CHINESE GENERAL: VACCINE PRODUCED
A Chinese general in charge of the PLA’s biological warfare defenses created a video sensation last week by announcing on social media that China had begun producing a vaccine against the new coronavirus on Feb. 26 — just over a month after Beijing first disclosed the existence of the virus behind the COVID-19 pandemic.
Maj. Gen. Chen Wei, who took over the Wuhan Institute of Virology in January to deal with the coronavirus outbreak, stated in a video broadcast by state-run CCTV and posted online last week that “our first vaccine for the novel coronavirus went into serial production on Feb. 26.” Gen. Chen said she recalled the date because it was her birthday.
A U.S. official said the video went viral in China and raised new questions about the still-unknown origins of the virus behind the COVID-19 pandemic.
Such a vaccine could not have been produced so quickly after the initial virus outbreak without extensive human testing — unless the Chinese military was familiar with the virus prior to its official outbreak date of mid-December.
A senior Trump administration official told reporters that the rest of the world is catching up to what U.S. officials say is Chinese deception about the origin of the virus.
“We know, for example, the original hypothesis that the Chinese government put forward about the origins of this virus — that it emerged from a wet market — that hypothesis has been fundamentally excluded,” the official said.
“It’s been dismissed by peer-reviewed journals that showed that this epidemic was already raging in China long before the cluster of cases that appeared in that Wuhan market. And it was even dismissed by the head of the Chinese [Center for Disease Control and Prevention] this summer.”
China’s government has not cooperated with those trying to find the origin of the virus, the official said.
Chinese President Xi Jinping recently gave a medal to Gen.

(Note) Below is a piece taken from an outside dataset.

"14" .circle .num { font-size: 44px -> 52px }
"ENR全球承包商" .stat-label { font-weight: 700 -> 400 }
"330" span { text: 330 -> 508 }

Chen and several other Chinese medical officials for what state media said was “their outstanding contribution during the outbreak.”
The Trump administration is planning steps to hold China accountable for the virus outbreak, which has caused hundreds of thousands of deaths and trillions of dollars in economic losses.

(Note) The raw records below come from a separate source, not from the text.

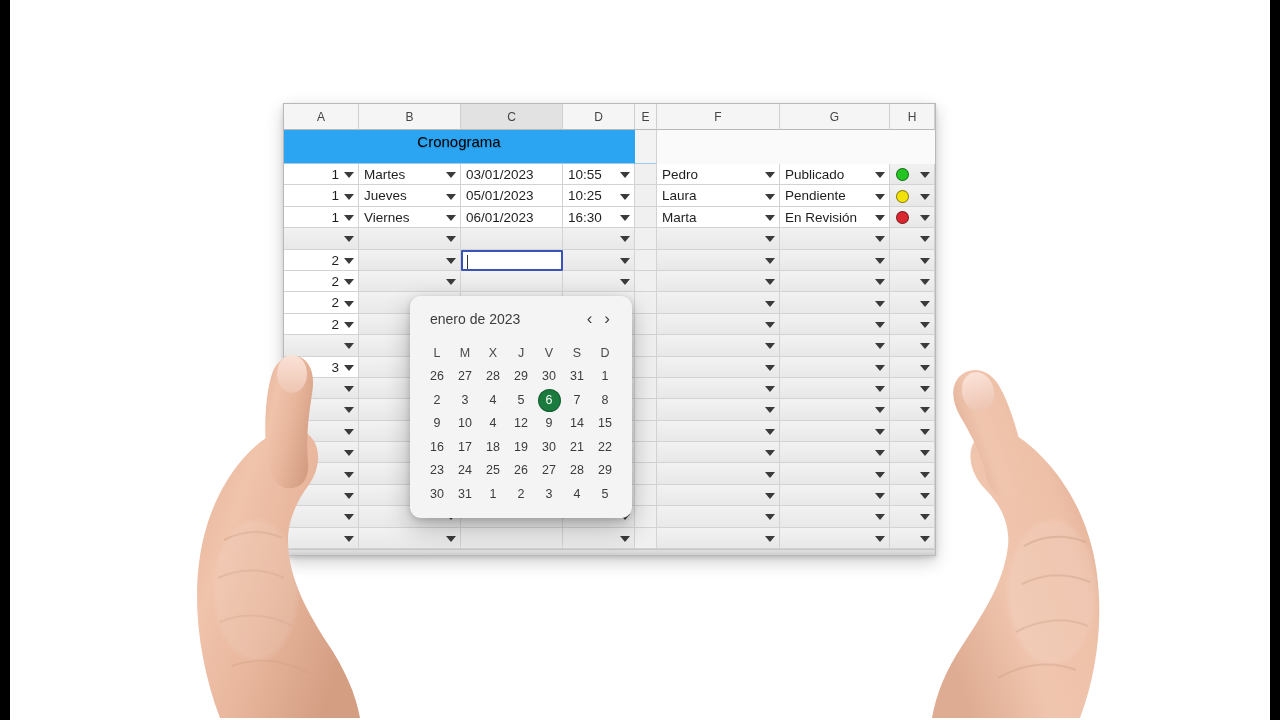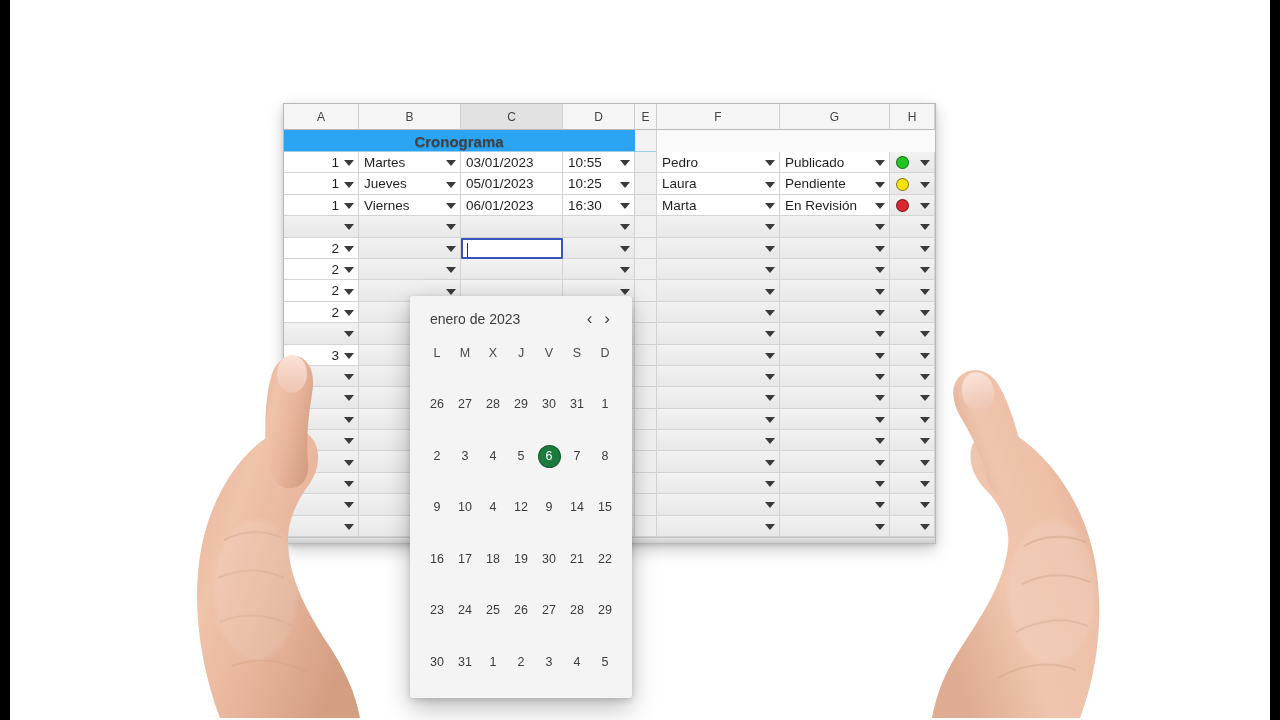"Cronograma" .banner { color: #404040 -> #000000; font-weight: bold -> normal; height: 22px -> 34px }
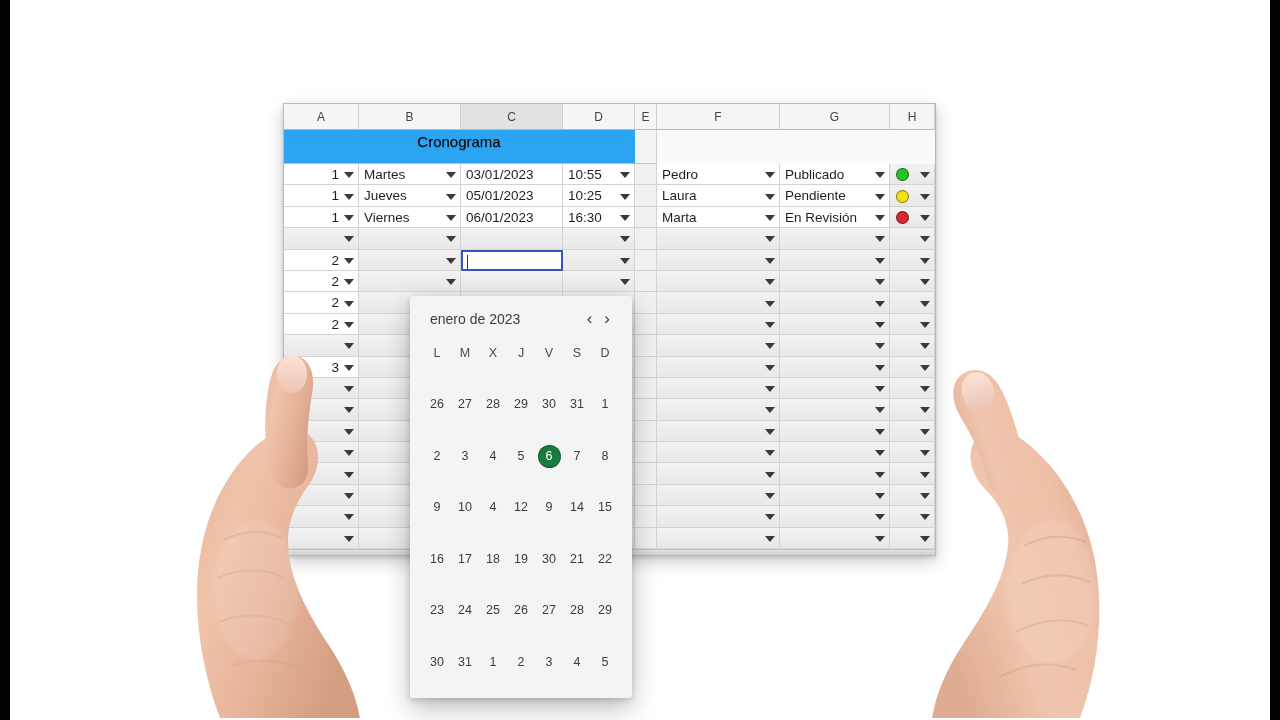"enero de 2023" #datepicker { border-radius: 3px -> 11px; padding: 14px 12px 24px 12px -> 14px 12px 12px 12px }
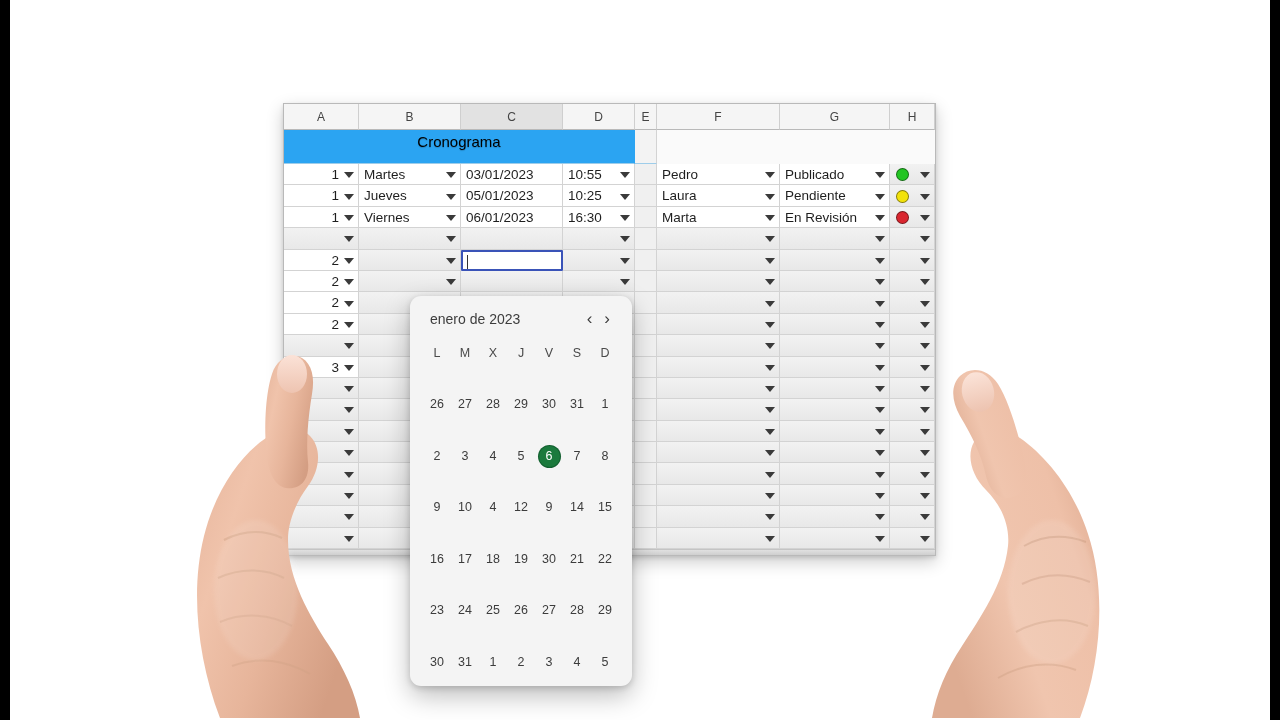"26" .day { margin-top: 28px -> none }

CHINA: COMPETITOR OR ADVERSARY?
The Trump administration’s landmark National Security Strategy, issued in 2017, for the first time in decades identified Communist China as a strategic competitor, a designation that has been the basis for the administration’s hard-line economic and security policies.

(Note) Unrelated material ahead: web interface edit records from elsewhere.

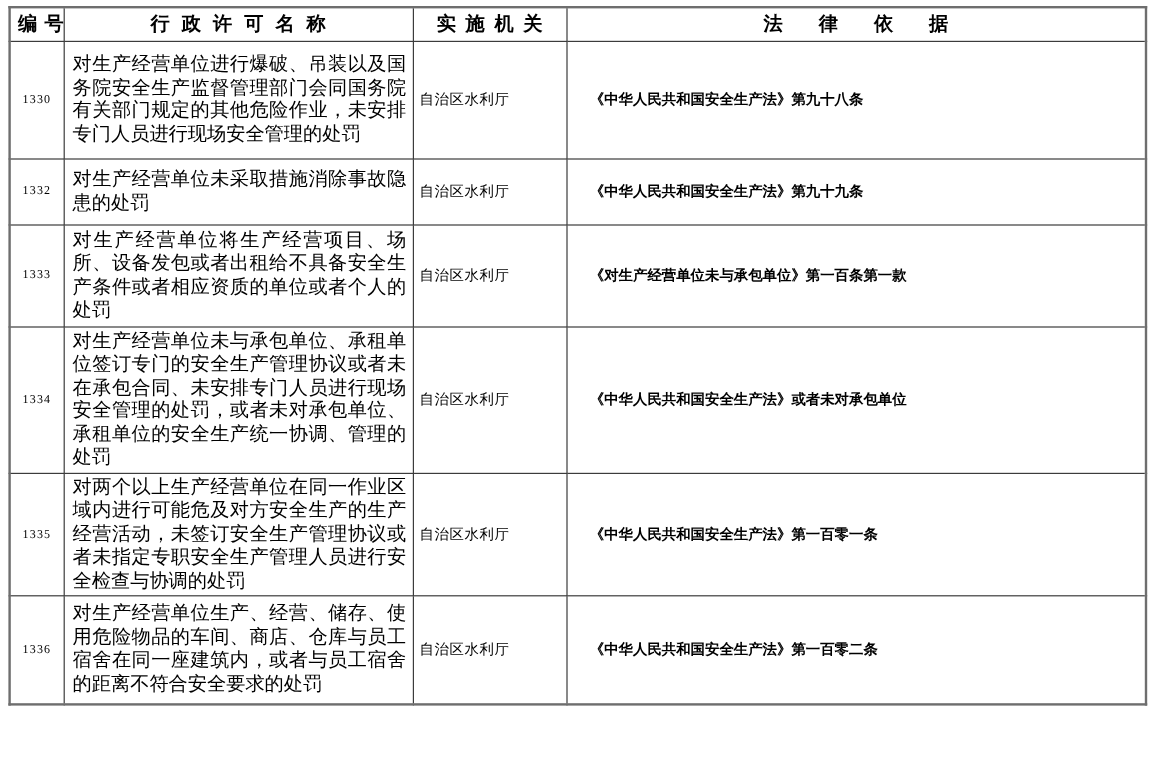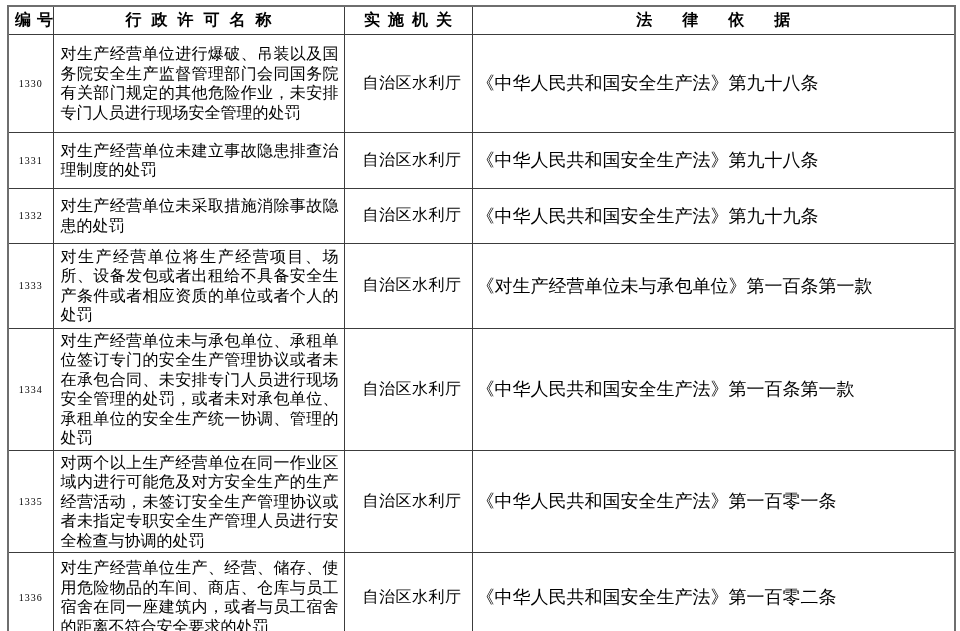"自治区水利厅" td.c-agency { font-size: 16px -> 12px; padding-left: 18px -> 5px }
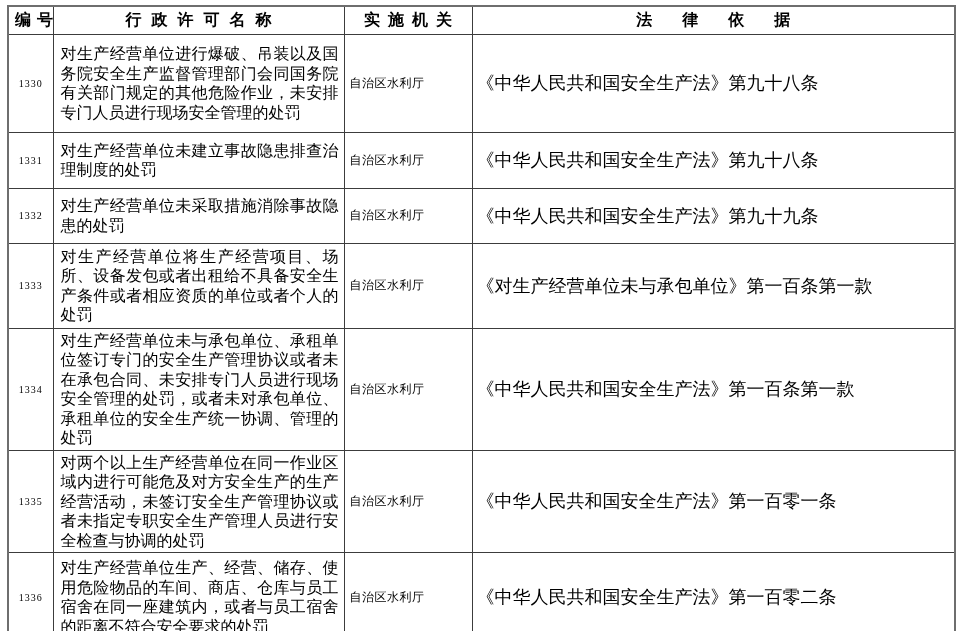"《中华人民共和国安全生产法》第九十八条" td.c-legal { font-size: 18px -> 12px; font-weight: none -> bold; padding-left: 4px -> 19px }
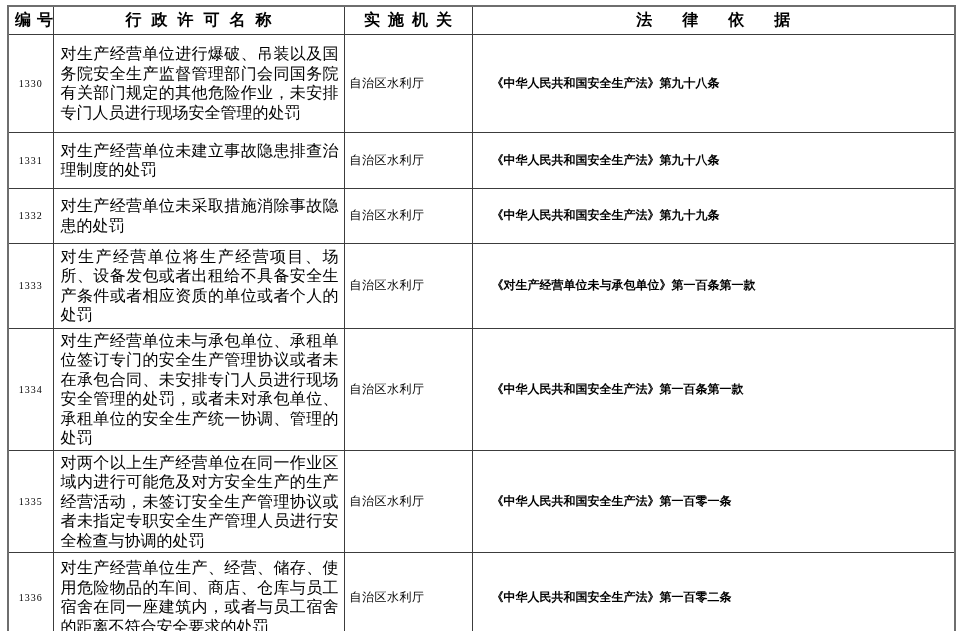"1331" tr.r1 { html: <tr> <td>1331</td> <td>对生产经营单位未建立事故隐患排查治理制度的处罚</td> <td>自治区水利厅</td> <td>《中华人民共和国安全生产法》第九十八条</td> </tr> -> none }
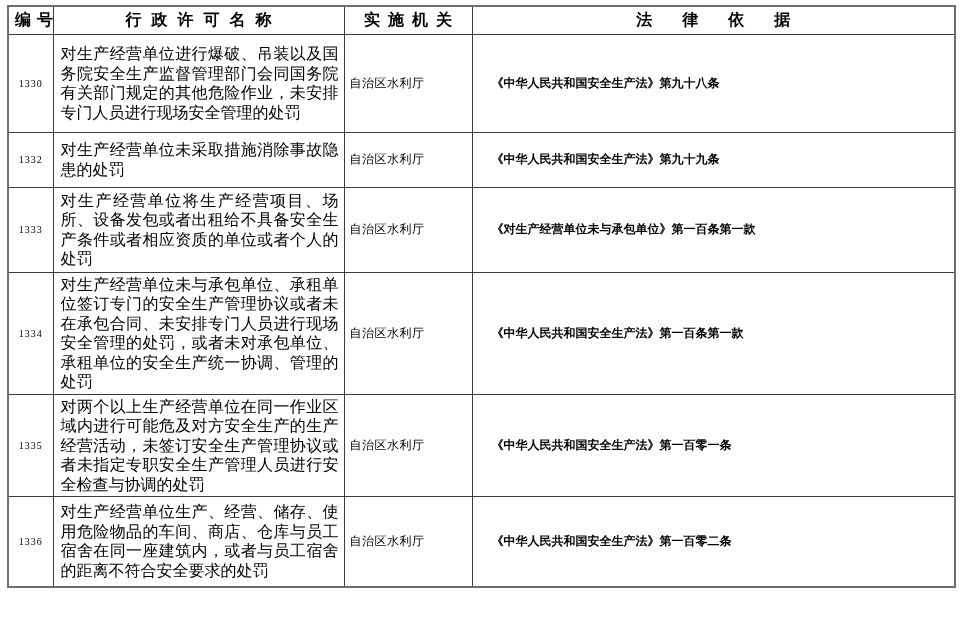"《中华人民共和国安全生产法》第一百条第一款" td.c-legal { text: 第一百条第一款 -> 或者未对承包单位 }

A senior Trump administration official, asked whether it was time to recognize China as a strategic adversary rather than just a competitor, said China is both.
“It is very much a competitive strategy,” the official said. “It puts competition at the forefront with our rivals, first and foremost the People’s Republic of China.”
The strategy relegated earlier engagement strategies with China “miles in the rearview mirror, even though there are still elements of engagement in the relationship,” the official noted.
That has translated into much more candid comments about China and the need for greater reciprocity in relations, instead of the one-sided relations in the past that provided greater benefits to Beijing.
The nature of the communist regime in China and its approach to the United States also have limited better relations. China seeks one-sided advantage for the Communist Party above the interests of the Chinese people, the official said.
However, the official said some official U.S. government documents have shifted to identifying China as an adversary.
“The Department of Energy, for example, had an executive order for the purposes of protecting our power grid, [which said] that it was necessary to recognize that there are adversarial dynamics here at play in the relationship,” the official said.
China is one of at least two nations that has conducted probing into computer control networks for U.S. power grids — an indication that China is planning to use its formidable cyberwarfare capabilities to shut down American power grids during any future conflict.